Based on the short and rounded wings, earlier studies had suggested that the species was likely to be a short-distant migrant or a resident. The rediscoveries of a second museum specimen from a different location and the wild specimen from Thailand suggest that this may not be so.

Some field identifications from West Bengal and central India were subsequently reported based on behaviour, but captured specimens did not appear to match the species.

A breeding site of the large-billed reed warbler, Acrocephalus orinus, was discovered in the Wakhan Corridor of the Pamir of north-eastern Afghanistan by researcher Robert Timmins of the Wildlife Conservation Society, who was studying avian communities in the Pamir Mountains. He came across a small brown warbler and recorded its song. Dr. Timmins did not realize the importance of his discovery until he visited a Natural History Museum in Tring, England. There he examined a specimen of a large-billed reed warbler, which looked identical to the bird he had seen and recorded.
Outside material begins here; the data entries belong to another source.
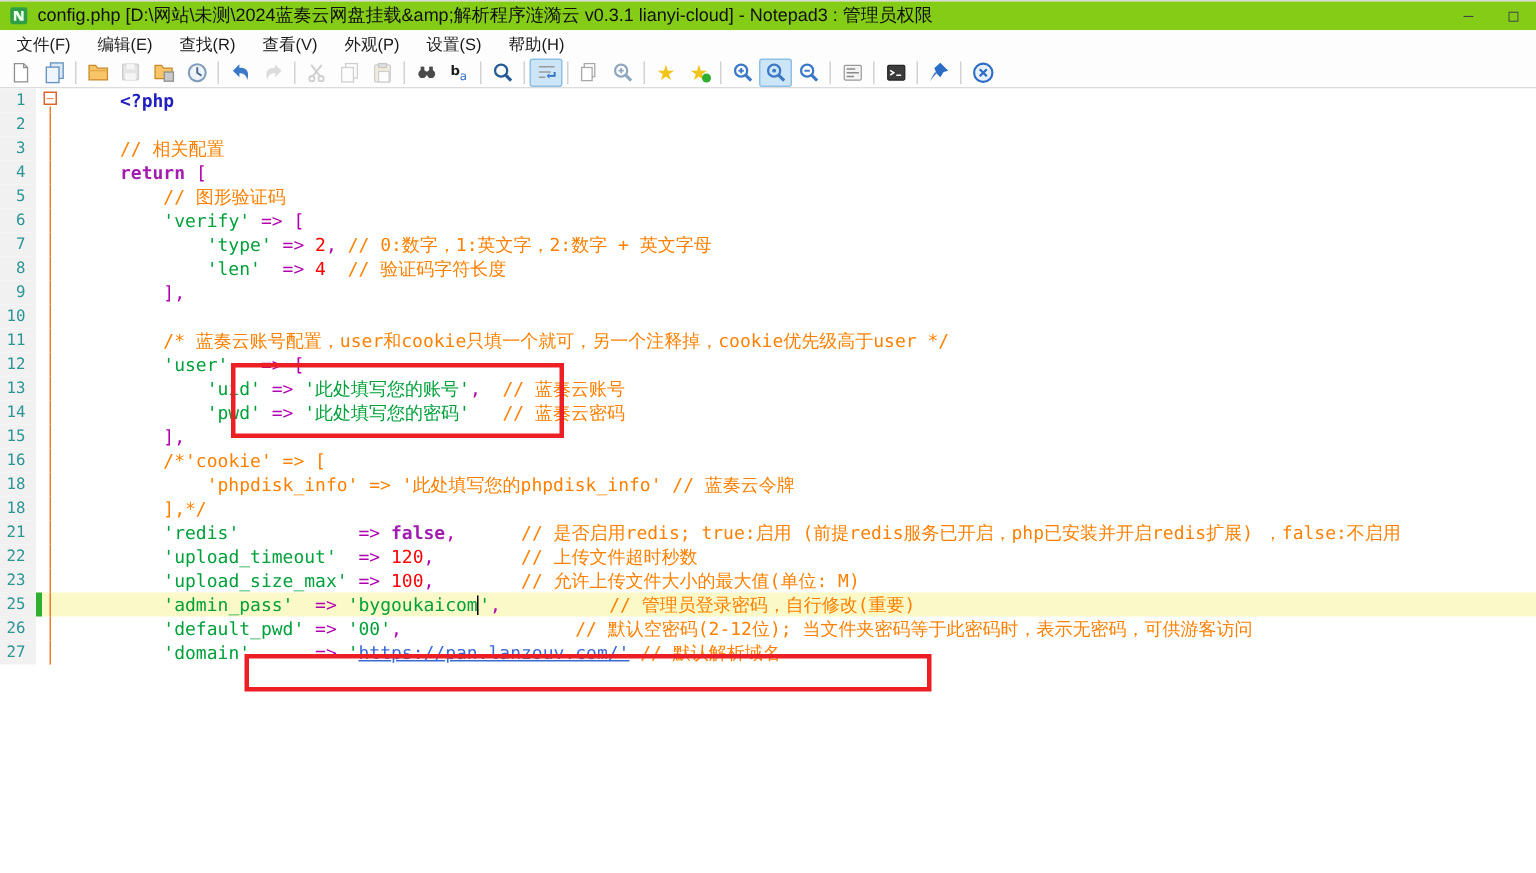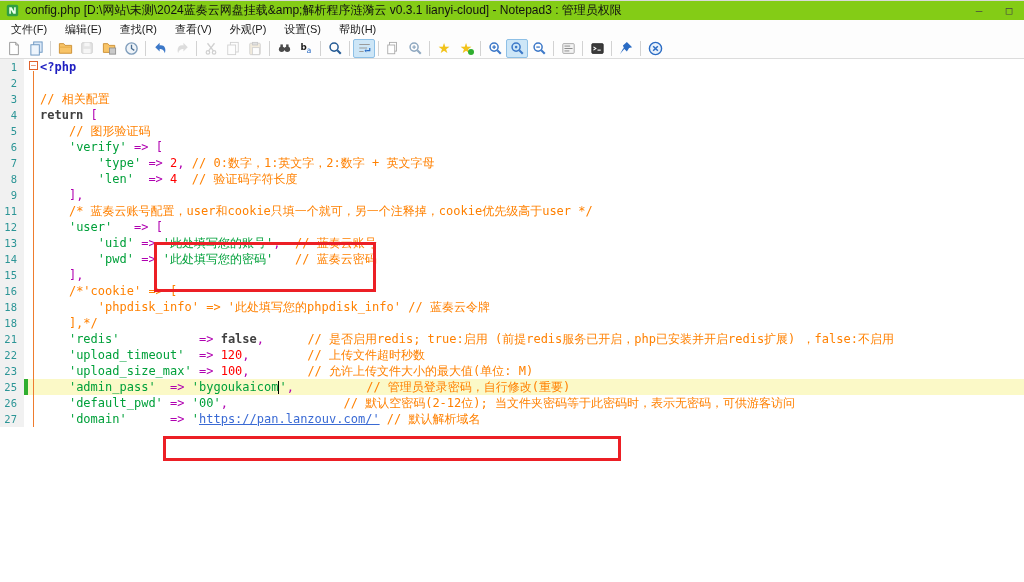--- a/index.html
+++ b/index.html
@@ -38,24 +38,24 @@
         text-align:right; padding-right:7px; }
   .chg { flex:0 0 4px; }
   .line.changed .chg { background:#2fae2f; }
   .fold { flex:0 0 12px; position:relative; }
   .fold.f-mid::before { content:""; position:absolute; left:5px; top:0; bottom:0; width:1px; background:#ee7c2e; }
   .fold.f-start::before { content:""; position:absolute; left:5px; top:12px; bottom:0; width:1px; background:#ee7c2e; }
   .fold.f-end::before { content:""; position:absolute; left:5px; top:0; height:11px; width:1px; background:#ee7c2e; }
   .fold.f-end::after { content:""; position:absolute; left:5px; top:10px; width:5px; height:1px; background:#ee7c2e; }
   .fbox { position:absolute; left:1px; top:2px; width:9px; height:9px; border:1px solid #e0622d;
           background:#fff; color:#e0622d; font-size:8px; line-height:7px; text-align:center; }
-  .code { flex:1 1 auto; color:#000; }
+  .code { flex:1 1 auto; color:#000;margin-left:40px; }
 
   .tok-d   { color:#000000; }
-  .tok-kw  { color:#404040; font-weight:bold; }
+  .tok-kw  { color:#a21caf; font-weight:bold; }
   .tok-str { color:#00a03a; }
   .tok-op  { color:#b000b0; }
   .tok-num { color:#ff0000; }
   .tok-cmt { color:#ff8000; }
   .tok-tag { color:#1f1fc1; font-weight:bold; }
   .tok-url { color:#3a6ad4; text-decoration:underline; }
   .tok-caret { display:inline-block; width:0; border-left:1.5px solid #000; height:13px; vertical-align:middle; }
 
   .anno { position:absolute; border:3px solid #ec1f25; background:transparent; pointer-events:none; }
 </style>
@@ -323,20 +323,21 @@
   <div class="editor" id="editor">
       <div class="line"><span class="ln">1</span><span class="chg"></span><span class="fold f-start"><span class="fbox">–</span></span><span class="code"><span class="tok-tag">&lt;?php</span></span></div>
       <div class="line"><span class="ln">2</span><span class="chg"></span><span class="fold f-mid"></span><span class="code"></span></div>
       <div class="line"><span class="ln">3</span><span class="chg"></span><span class="fold f-mid"></span><span class="code"><span class="tok-cmt">// 相关配置</span></span></div>
       <div class="line"><span class="ln">4</span><span class="chg"></span><span class="fold f-mid"></span><span class="code"><span class="tok-kw">return</span><span class="tok-d"> </span><span class="tok-op">[</span></span></div>
       <div class="line"><span class="ln">5</span><span class="chg"></span><span class="fold f-mid"></span><span class="code"><span class="tok-d">    </span><span class="tok-cmt">// 图形验证码</span></span></div>
       <div class="line"><span class="ln">6</span><span class="chg"></span><span class="fold f-mid"></span><span class="code"><span class="tok-d">    </span><span class="tok-str">'verify'</span><span class="tok-d"> </span><span class="tok-op">=&gt;</span><span class="tok-d"> </span><span class="tok-op">[</span></span></div>
       <div class="line"><span class="ln">7</span><span class="chg"></span><span class="fold f-mid"></span><span class="code"><span class="tok-d">        </span><span class="tok-str">'type'</span><span class="tok-d"> </span><span class="tok-op">=&gt;</span><span class="tok-d"> </span><span class="tok-num">2</span><span class="tok-op">,</span><span class="tok-d"> </span><span class="tok-cmt">// 0:数字，1:英文字，2:数字 + 英文字母</span></span></div>
       <div class="line"><span class="ln">8</span><span class="chg"></span><span class="fold f-mid"></span><span class="code"><span class="tok-d">        </span><span class="tok-str">'len'</span><span class="tok-d">  </span><span class="tok-op">=&gt;</span><span class="tok-d"> </span><span class="tok-num">4</span><span class="tok-d">  </span><span class="tok-cmt">// 验证码字符长度</span></span></div>
       <div class="line"><span class="ln">9</span><span class="chg"></span><span class="fold f-mid"></span><span class="code"><span class="tok-d">    </span><span class="tok-op">],</span></span></div>
+      <div class="line"><span class="ln">10</span><span class="chg"></span><span class="fold f-mid"></span><span class="code"></span></div>
       <div class="line"><span class="ln">11</span><span class="chg"></span><span class="fold f-mid"></span><span class="code"><span class="tok-d">    </span><span class="tok-cmt">/* 蓝奏云账号配置，user和cookie只填一个就可，另一个注释掉，cookie优先级高于user */</span></span></div>
       <div class="line"><span class="ln">12</span><span class="chg"></span><span class="fold f-mid"></span><span class="code"><span class="tok-d">    </span><span class="tok-str">'user'</span><span class="tok-d">   </span><span class="tok-op">=&gt;</span><span class="tok-d"> </span><span class="tok-op">[</span></span></div>
       <div class="line"><span class="ln">13</span><span class="chg"></span><span class="fold f-mid"></span><span class="code"><span class="tok-d">        </span><span class="tok-str">'uid'</span><span class="tok-d"> </span><span class="tok-op">=&gt;</span><span class="tok-d"> </span><span class="tok-str">'此处填写您的账号'</span><span class="tok-op">,</span><span class="tok-d">  </span><span class="tok-cmt">// 蓝奏云账号</span></span></div>
       <div class="line"><span class="ln">14</span><span class="chg"></span><span class="fold f-mid"></span><span class="code"><span class="tok-d">        </span><span class="tok-str">'pwd'</span><span class="tok-d"> </span><span class="tok-op">=&gt;</span><span class="tok-d"> </span><span class="tok-str">'此处填写您的密码'</span><span class="tok-d">   </span><span class="tok-cmt">// 蓝奏云密码</span></span></div>
       <div class="line"><span class="ln">15</span><span class="chg"></span><span class="fold f-mid"></span><span class="code"><span class="tok-d">    </span><span class="tok-op">],</span></span></div>
       <div class="line"><span class="ln">16</span><span class="chg"></span><span class="fold f-mid"></span><span class="code"><span class="tok-d">    </span><span class="tok-cmt">/*'cookie' =&gt; [</span></span></div>
       <div class="line"><span class="ln">18</span><span class="chg"></span><span class="fold f-mid"></span><span class="code"><span class="tok-cmt">        'phpdisk_info' =&gt; '此处填写您的phpdisk_info' // 蓝奏云令牌</span></span></div>
       <div class="line"><span class="ln">18</span><span class="chg"></span><span class="fold f-mid"></span><span class="code"><span class="tok-cmt">    ],*/</span></span></div>
       <div class="line"><span class="ln">21</span><span class="chg"></span><span class="fold f-mid"></span><span class="code"><span class="tok-d">    </span><span class="tok-str">'redis'</span><span class="tok-d">           </span><span class="tok-op">=&gt;</span><span class="tok-d"> </span><span class="tok-kw">false</span><span class="tok-op">,</span><span class="tok-d">      </span><span class="tok-cmt">// 是否启用redis; true:启用 (前提redis服务已开启，php已安装并开启redis扩展) ，false:不启用</span></span></div>
       <div class="line"><span class="ln">22</span><span class="chg"></span><span class="fold f-mid"></span><span class="code"><span class="tok-d">    </span><span class="tok-str">'upload_timeout'</span><span class="tok-d">  </span><span class="tok-op">=&gt;</span><span class="tok-d"> </span><span class="tok-num">120</span><span class="tok-op">,</span><span class="tok-d">        </span><span class="tok-cmt">// 上传文件超时秒数</span></span></div>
A team of ornithologists, including Afghan scientists of the Wildlife Conservation Society, confirmed his discovery by capturing, sampling and releasing almost 20 specimens of the bird in 2009, the largest number ever recorded, using a combination of field observations, museum specimens, DNA sequencing, and also the first known audio recording of the species that were already made in 2008.

A study by Russian ornithologists in 2011 indicated that the species had been misidentified as A. dumetorum in museum collections and that the species may be breeding in Tajikistan, Kyrgyzstan, eastern Uzbekistan and south-eastern Kazakhstan. Nests were found in 2011 in the Panj river valley, Tajikistan.